- Episode no.: Season 4 Episode 5
- Directed by: Ron Winston
- Teleplay by: Sumner Locke Elliott
- Original air date: 26 November 1959
- Running time: 90 minutes

Episode chronology
| ← Previous "The Hidden Image" | Next → "The Tunnel" |

= The Grey Nurse Said Nothing =

"The Grey Nurse Said Nothing" is a television play written by Sumner Locke Elliott. It was based on elements of the Shark Arm case but is mostly fictitious. The play was screened in the US in 1959 as an episode of Playhouse 90. It was performed on American and Australian television.

==Plot==
A shark is captured and throws up an identifiable human arm, with a tattoo. It is presumed the arm belongs to a boatman. A local tycoon is arrested for murder.

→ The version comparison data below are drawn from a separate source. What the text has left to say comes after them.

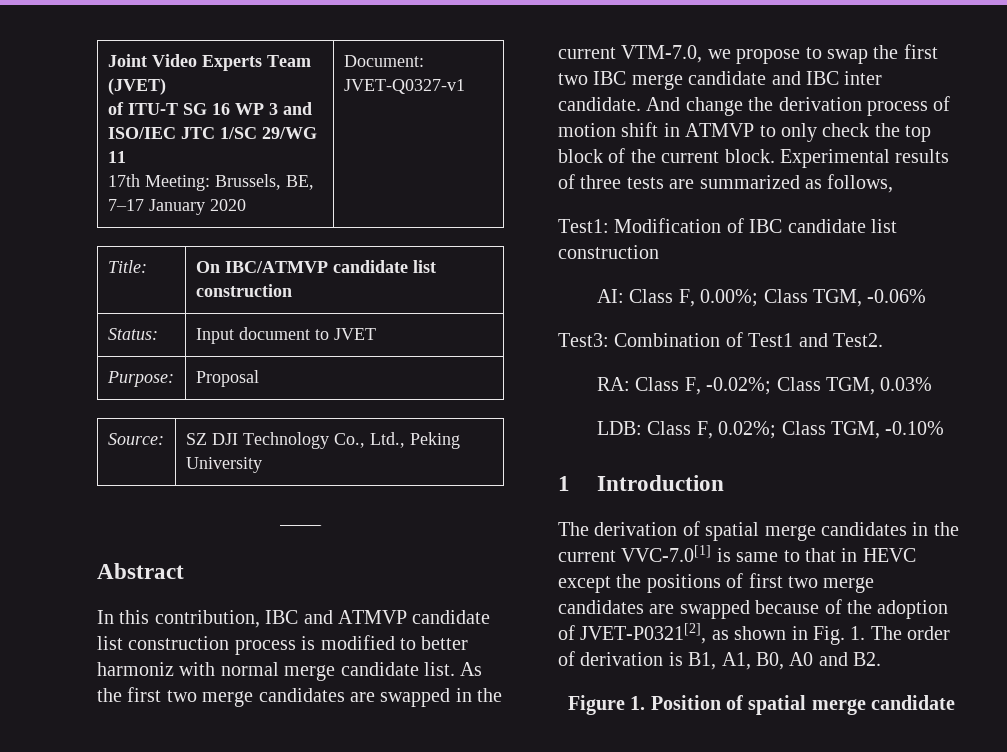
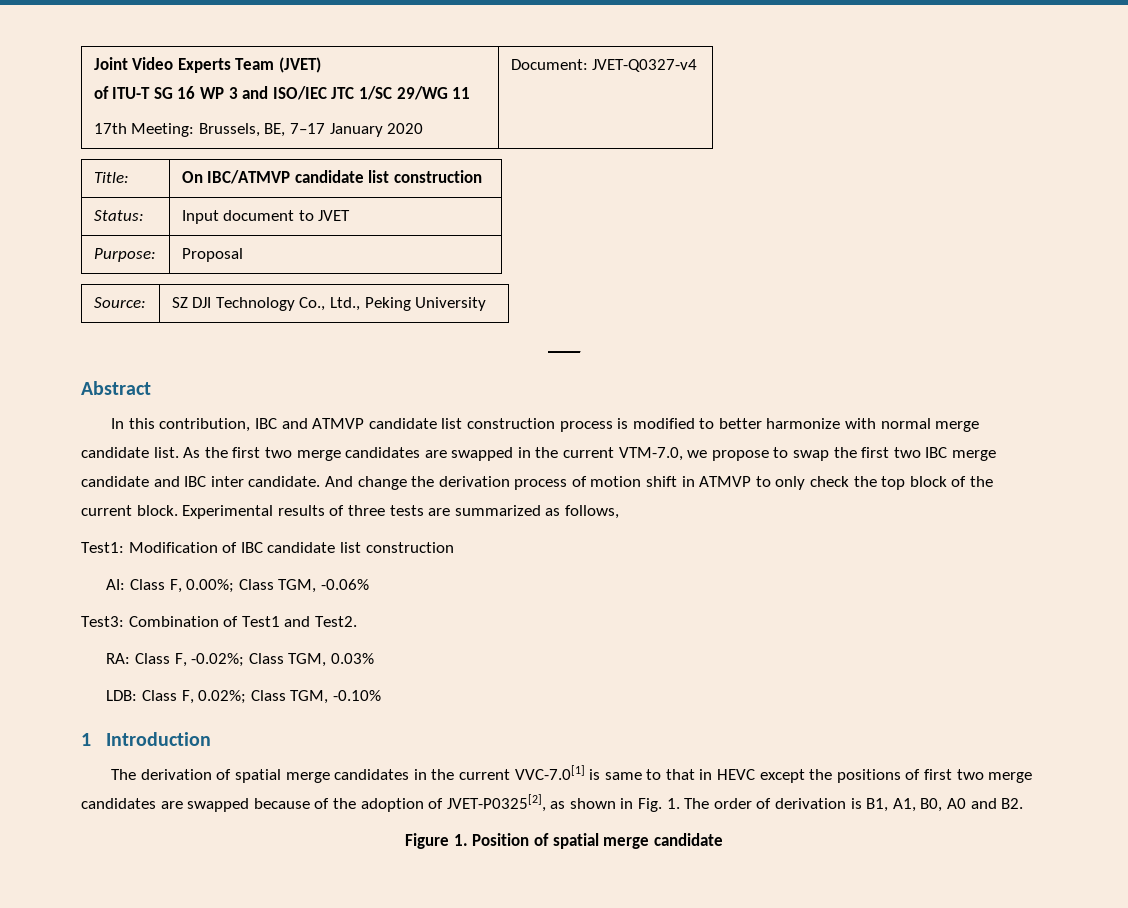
  Joint Video Experts Team (JVET)
  of ITU-T SG 16 WP 3 and ISO/IEC JTC 1/SC 29/WG 11
- 17th Meeting: Brussels, BE, 7–17 January 2020 | Document: JVET-Q0327-v1
+ 17th Meeting: Brussels, BE, 7–17 January 2020 | Document: JVET-Q0327-v4
- In this contribution, IBC and ATMVP candidate list construction process is modified to better harmoniz with normal merge candidate list.
+ In this contribution, IBC and ATMVP candidate list construction process is modified to better harmonize with normal merge candidate list.
- The derivation of spatial merge candidates in the current VVC-7.0[1] is same to that in HEVC except the positions of first two merge candidates are swapped because of the adoption of JVET-P0321[2], as shown in Fig. 1. The order of derivation is B1, A1, B0, A0 and B2.
+ The derivation of spatial merge candidates in the current VVC-7.0[1] is same to that in HEVC except the positions of first two merge candidates are swapped because of the adoption of JVET-P0325[2], as shown in Fig. 1. The order of derivation is B1, A1, B0, A0 and B2.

Witnesses at the trial include the tycoon's alcoholic wife, whom the boatman tried to seduce, and a local school teacher in love with the boatman.

==Production==
The play was set in Australia, a location that was uncommon on American TV at the time.

The show had a cast of 120. Sumner Locke Elliot provided the sounds of a Kookaburra because none were available; he imitated one in the studio.

==Reception==
The Los Angeles Times called it a "suspenseful telecast" in which the cast "gave universally good performances."

The Chicago Daily Tribune called it "thoroughly enjoyable".